Last spring, Reichel was recalled by the Blackhawks and closed the season on a high note. He had four goals and eight points in his final eight games of the season. He played so well that I excitedly declared he would lead the team in scoring for the 2023-24 season. Yes, this was before the team drafted Connor Bedard, but nobody expected him to be this ineffective through a quarter of the season.
“It’s disappointing,” Reichel said of being a healthy scratch. “I know I’ve got to be better and play my game right now. It’s a good wake-up call. I’ve got to work hard and try to be better.”
Reichel will be back in the lineup Tuesday night against the Nashville Predators, but not in the top six, where he has spent the entire season. He will skate on the fourth line with Ryan Donato and MacKenzie Entwistle. This isn’t exactly the ideal line for Reichel, but he hasn’t been able to produce in the top six, even with an extended run with Bedard and Philipp Kurashev.
“Everyone has to check in this league,” head coach Luke Richardson said of his decision. “You have to check forward and back. Is this the style of line he’d fit in the long term? Probably, no. But he’s got to show some determination and get into some battles to win some pucks. This is a good start for him. Our so-called fourth line has been really good for us lately. We’re looking for him to add some speed on the forecheck and be that determined player.”
Richardson admitted that Reichel “didn’t seem himself” during the recent losses to the Detroit Red Wings and Winnipeg Jets. He said the young forward wasn’t visibly frustrated but down on himself.
“He needs to reevaluate his game,” said Richardson. “I think he needed to take a step back and look at it. We had a good chat this morning about him just coming to work tonight and not worrying about where he is in the lineup. He needs to work his way up. He’ll get a chance on the power play. He had a good shot this morning in the power-play drills, and that’s what he’ll have to do tonight. He knows that if he can get his game and skating going, he’ll be rewarded when there’s an opportunity.”
Richardson added that sitting out of Sunday’s game was not a punishment but rather a chance for Reichel to evaluate himself. He said the coaching staff gave Reichel their opinion, and he gave them some honest feedback. He asked him this morning if he was ready to draw back in tonight and was told that he was ready.
“It might not be perfect,” Richardson told Reichel. “You might not get three goals tonight, but let’s see some determination and that skating ability. He seems determined to do that tonight.”

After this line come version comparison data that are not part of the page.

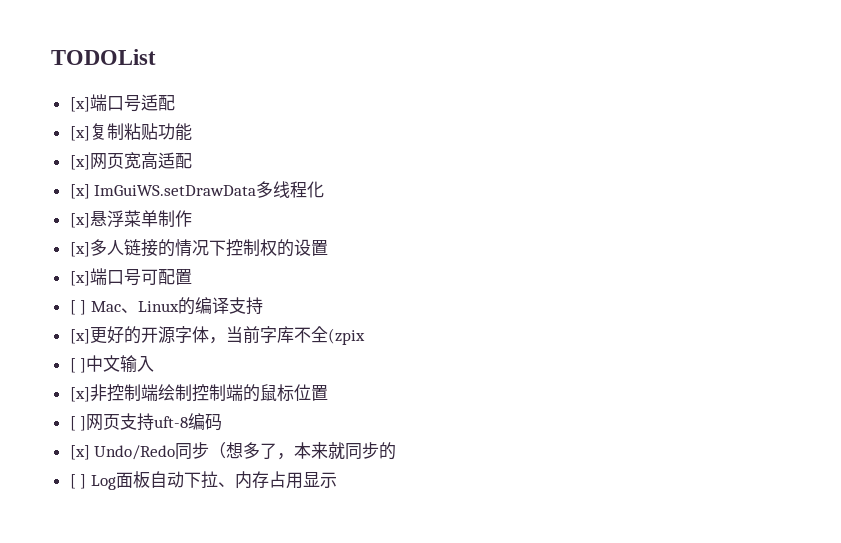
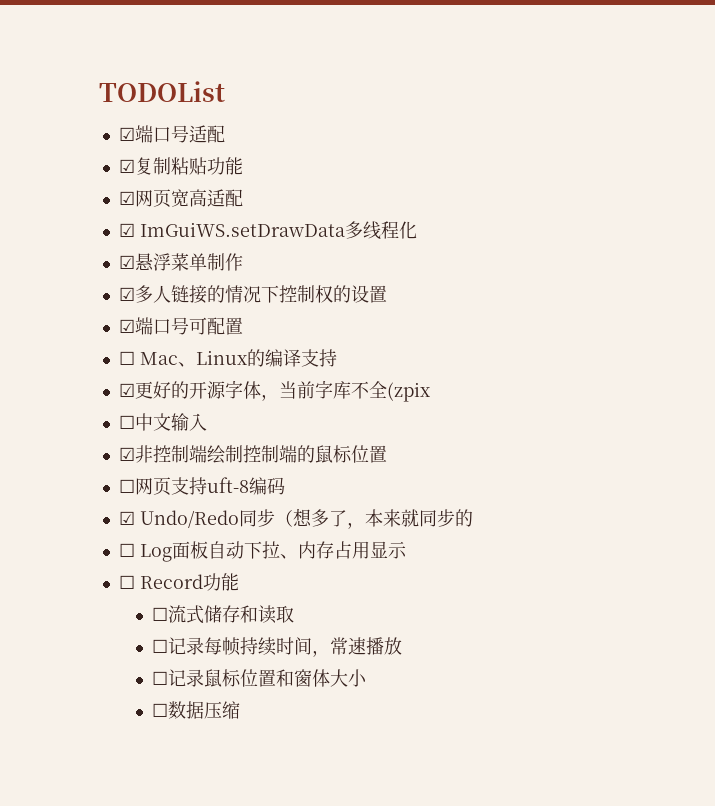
[69,97,90,112] [x] -> [118,127,135,141] ☑
[69,126,90,141] [x] -> [118,159,135,173] ☑
[69,155,90,170] [x] -> [118,191,135,205] ☑
[69,184,90,199] [x] -> [118,223,135,237] ☑
[69,213,90,228] [x] -> [118,255,135,269] ☑
[69,242,90,257] [x] -> [118,287,135,301] ☑
[69,271,90,286] [x] -> [118,319,135,333] ☑
[69,300,87,315] [ ] -> [118,351,135,365] ☐
[69,329,90,344] [x] -> [118,383,135,397] ☑
[69,358,87,373] [ ] -> [118,415,135,429] ☐
[69,387,90,402] [x] -> [118,447,135,461] ☑
[69,416,87,431] [ ] -> [118,479,135,493] ☐
[69,445,90,460] [x] -> [118,511,135,525] ☑
[69,474,87,489] [ ] -> [118,543,135,557] ☐
(337, 480) none -> [118,573,239,591] [151,605,294,624] [151,637,402,657] [151,669,367,687] [151,701,240,719] // ☐ Record功能 // ☐流式储存和读取 // ☐记录每帧持续时间，常速播放 // ☐记录鼠标位置和窗体大小 // ☐数据压缩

Determination was the buzzword for Tuesday’s media scrum. Richardson said he doesn’t just want to tell players what to do. He wants Reichel and everyone else to tell him they want it.
“That’s him holding himself accountable instead of me holding him accountable,” he said. “That’s important for players to understand. We’re here to implement a system that we think our team can live up to and be successful at. The players need to take the onus on themselves. We control the ice time, obviously, but really, they do that in their play. It’s good for the players to speak up and say they’re determined.”
Reichel got the message loud and clear. He said he was shocked at first, but after talking to the coaching staff, he knows what to do to succeed.
“It’s a different game up there; it looks so easy,” he said. “I have to play the right way. Play good defensively. Make plays in the offensive zone.”
Richardson has shown a ton of patience with Reichel and given him plenty of shots to get right in a top-six role. Now it’s time for him to start over and work his way back to being the player we saw last spring.
“We’re not expecting him to do everything by himself,” Richardson said. “He needs to play within the team system, and when it’s his chance, shoot. Just like the other guys, they have to take that shot. We can’t be looking for the extra pass, the perfect play, or a cute stickhandle and saucer pass. That doesn’t really work in this league, especially when you’re not moving. So, for him to be moving, skating, and shooting, that will lead to some offense no matter where he’s playing.”
Getting Reichel going offensively would be a massive addition to this team. It would take a ton of pressure off Bedard, who has had to do everything on offense the past few weeks.